Mas apesar deste reconhecimento, os efeitos práticos são próximos de nulos. A coima aplicada, de dois mil euros no total, equivale a 0,8% do valor obtido nos contratos acima referidos. A mensagem que resulta é clara: o ‘crime’ compensa, como já começou a ser evidente em situações similares com a Impresa e o Público. Pagar alguns milhares de euros ao regulador sai assim mais barato do que fazer campanhas publicitárias declaradas com custos transparentes — e permite alcançar os leitores com muito maior impacto, explorando a suposta credibilidade do jornalismo.
Mais grave, ainda, é o facto de esta condenação nada alterar para os jornalistas implicados. A Comissão da Carteira Profissional de Jornalista (CCPJ), já contactada pelo PÁGINA UM para situações similares, assume que não pode aplicar sanções de natureza deontológica ou disciplinar passados mais de 12 meses sobre a data dos factos. Ou seja, nenhum dos jornalistas que assinou conteúdos publicitários sem identificação — incluindo Luís Ribeiro, a quem o PÁGINA UM solicitou entretanto um comentário — poderá ser responsabilizado, podendo continuar a exercer funções sem qualquer impedimento, como se nada tivesse acontecido. A profissão de jornalista, nestes casos, tornou-se mercadoria com prazo de validade ético limitado a um ano.

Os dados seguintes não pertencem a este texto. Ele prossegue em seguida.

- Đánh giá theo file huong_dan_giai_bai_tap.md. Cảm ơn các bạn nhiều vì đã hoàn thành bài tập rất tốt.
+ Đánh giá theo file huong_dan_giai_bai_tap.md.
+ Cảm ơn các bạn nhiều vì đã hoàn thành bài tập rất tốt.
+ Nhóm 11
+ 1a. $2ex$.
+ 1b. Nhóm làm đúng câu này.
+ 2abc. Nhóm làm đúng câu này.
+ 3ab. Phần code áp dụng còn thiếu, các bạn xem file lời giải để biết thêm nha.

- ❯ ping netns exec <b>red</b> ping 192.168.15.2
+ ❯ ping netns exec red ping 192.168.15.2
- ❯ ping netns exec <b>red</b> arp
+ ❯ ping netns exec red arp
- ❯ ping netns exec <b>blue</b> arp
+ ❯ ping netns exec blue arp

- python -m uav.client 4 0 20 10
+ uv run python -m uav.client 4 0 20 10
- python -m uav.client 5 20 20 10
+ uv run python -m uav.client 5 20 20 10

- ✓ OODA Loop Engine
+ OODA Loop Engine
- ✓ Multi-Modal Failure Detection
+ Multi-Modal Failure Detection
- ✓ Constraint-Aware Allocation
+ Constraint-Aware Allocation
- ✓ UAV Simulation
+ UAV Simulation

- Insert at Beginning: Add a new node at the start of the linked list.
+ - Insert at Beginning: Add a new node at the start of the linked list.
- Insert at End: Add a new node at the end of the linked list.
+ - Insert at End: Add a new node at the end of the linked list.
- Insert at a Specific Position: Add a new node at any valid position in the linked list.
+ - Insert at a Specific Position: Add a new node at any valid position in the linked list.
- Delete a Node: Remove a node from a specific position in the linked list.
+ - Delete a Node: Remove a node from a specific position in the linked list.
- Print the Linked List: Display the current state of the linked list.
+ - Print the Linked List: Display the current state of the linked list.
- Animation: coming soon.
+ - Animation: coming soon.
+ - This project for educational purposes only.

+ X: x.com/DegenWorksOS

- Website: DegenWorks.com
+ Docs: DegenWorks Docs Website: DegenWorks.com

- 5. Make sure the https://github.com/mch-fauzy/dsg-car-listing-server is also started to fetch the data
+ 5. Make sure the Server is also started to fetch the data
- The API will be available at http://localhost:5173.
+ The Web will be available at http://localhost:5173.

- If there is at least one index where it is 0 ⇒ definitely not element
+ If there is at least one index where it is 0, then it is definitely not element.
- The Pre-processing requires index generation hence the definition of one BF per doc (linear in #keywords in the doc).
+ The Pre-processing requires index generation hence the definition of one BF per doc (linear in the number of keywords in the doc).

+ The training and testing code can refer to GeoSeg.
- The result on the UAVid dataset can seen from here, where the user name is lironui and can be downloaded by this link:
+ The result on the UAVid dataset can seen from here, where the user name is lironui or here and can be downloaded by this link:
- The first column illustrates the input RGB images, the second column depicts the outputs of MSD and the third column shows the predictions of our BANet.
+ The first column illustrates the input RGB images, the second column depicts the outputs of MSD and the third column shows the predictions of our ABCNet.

Este episódio põe em causa a própria integridade do sistema de regulação dos media. A ERC, ao aplicar uma multa simbólica, reconhece a violação da lei, mas não propõe qualquer mecanismo de prevenção, nem exige medidas correctivas às publicações envolvidas. Os conteúdos não foram retratados, os leitores não foram informados de que leram publicidade disfarçada, e os jornalistas implicados não foram suspensos ou admoestados. O sistema tolera, normaliza e, no limite, recompensa a promiscuidade.

É por isso legítimo afirmar que se consolidou, em Portugal, uma prática de jornalismo a recibo verde institucional, em que reportagens são vendidas por contrato e redigidas por profissionais credenciados, com a conivência tácita das entidades públicas financiadoras, dos grupos de media e do próprio regulador. A chamada “taxa de promiscuidade” — agora quantificada em mil euros por notícia disfarçada — aparenta ser agora o preço a pagar para transformar a imprensa em boletim oficial ao serviço de quem paga melhor. E com desconto.
No fim, resta apenas uma conclusão: enquanto os jornalistas continuam a mercadejar a profissão, e os reguladores a fingir que punem, a confiança do público na imprensa esvai-se sem remédio. E talvez seja esse o preço mais alto de todos — embora, esse sim, ninguém o queira pagar.